Bettye LaVette has become such a dream artist, bringing the proper emotional intensity to the lyrics of songs you know so well, you may not imagine they hold any more emotional possibilities within them.

A healthy auditory imagination is the first freedom compromised by a limited Classic Rock playlist. According to an article in Spin magazine, “If respondents to a phone survey don’t recognize and like a song in seven seconds, it’s not ‘classic,’ and you’ll almost never hear it on [a Classic Rock station].” When LaVette begins singing, it will take you longer than seven seconds to recognize and like some of these songs, because you’ve never heard the lyrics delivered with such intentionality before. It can be liberating to hear a new now within your own then, and artists get this. The Moody Blues’ Justin Hayward told the Los Angeles Times that of the several hundred covers of “Nights in White Satin,” he’d never heard anyone do it better than the original. “But now I’m free in a strange way, because maybe it’s been done at last.”

“No one could tell me what ‘Nights in White Satin’ means,” LaVette explained to The Wall Street Journal; so she found her own reason to sing the piece. Thinking of the difficult relationship between her and her adult daughter, she rose above the song’s vagueness and invested her version with some exact emotions—not Hayward’s, and  not yours perhaps. But LaVette’s experience fills that space, and the song becomes impressive again, full of potential meanings. It all comes down to that repeated “I love you.”

No one could tell me what “Nights in White Satin” means, either. A second freedom quashed by Classic Rock hegemony is historical context. Despite the “classic” status now bestowed upon them, who remembers that the Moodies—once a fine little R&B band themselves—have never received more than three stars from Rolling Stone for any of their albums and that most of their “pretentiousness” has been given two or fewer? Who remembers that in 1975 Pink Floyd’s Wish You Were Here was considered a dull, annoyingly competent piece of product in light of Dark Side of the Moon, and that reviewer Ben Edmonds could describe its title piece as “the most successful song on the album until the full band makes its grandly faceless entrance, at which point the number immediately nosedives to ho-hum level”?

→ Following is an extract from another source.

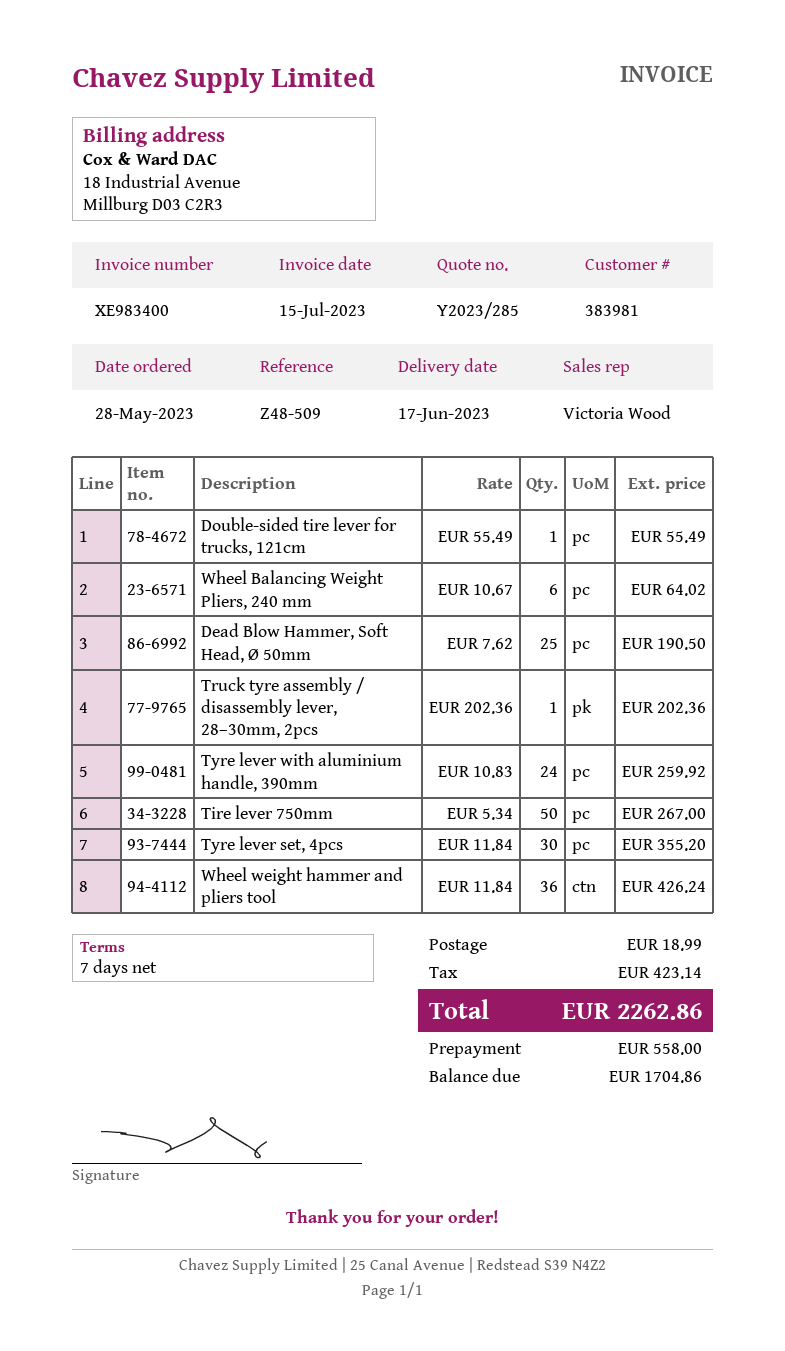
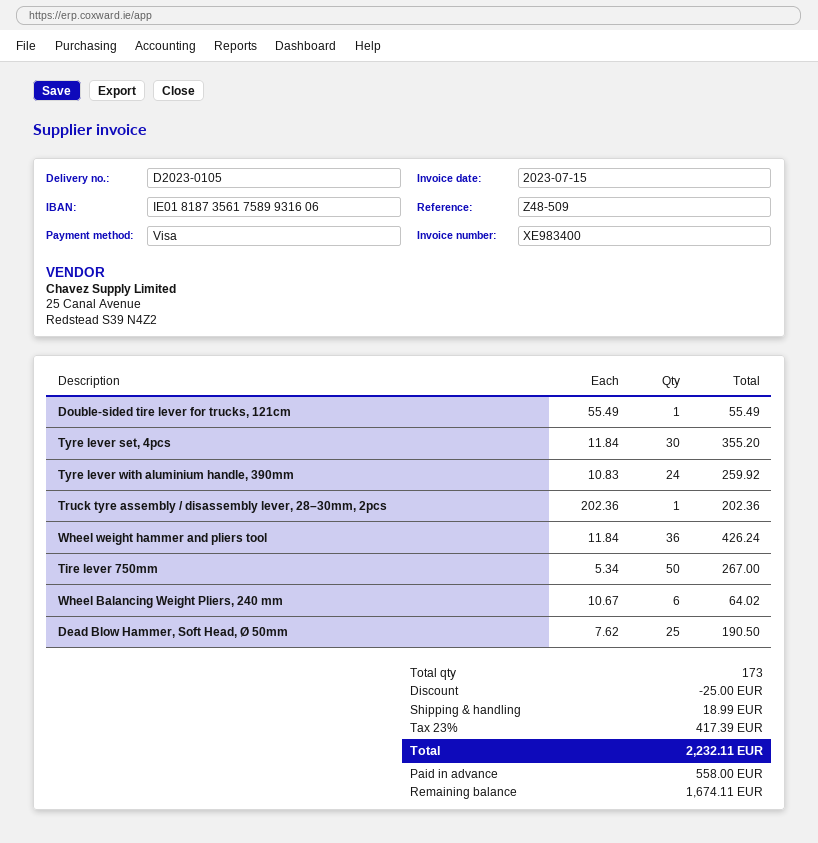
discount: none -> 25.00
tax: 423.14 -> 417.39
total: 2262.86 -> 2232.11
balance: 1704.86 -> 1674.11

Hail LaVette the Liberator, whose impassioned delivery of even Roger Waters’s weak lyrics removes another brick from the wall of monolithic nonsense.

One thing true of great interpreters (Rod Stewart and Jacqui Naylor are interesting exceptions) is that they are often not songwriters themselves; they depend upon the words of others for their self-expression. Though a published writer of fiction and nonfiction, and a translator of poetry and song lyrics in several languages, Susannah McCorkle was not a songwriter. She spent her career not only bringing out the subtleties in well-known compositions but searching through the catalog of the songwriters themselves, looking for that under-recorded gem that would allow her the chance to express something from deep within herself. Bettye LaVette has that same hungry voice, but with a more feral, less sophisticated essence; she shares that restlessness that keeps her gleaning the margins of the pop field hoping to find songs that provide lyrical imagery for the pictures only she sees. This time around, Traffic’s “No Time to Live” provides such an opportunity.

Such is the interpreter’s art that LaVette’s seeing and hearing new possibilities in the songs on Interpretations allows listeners to do the same. But such is the complacency of the Classic Rock audience, that it may take some hard looking and listening before these possibilities become real.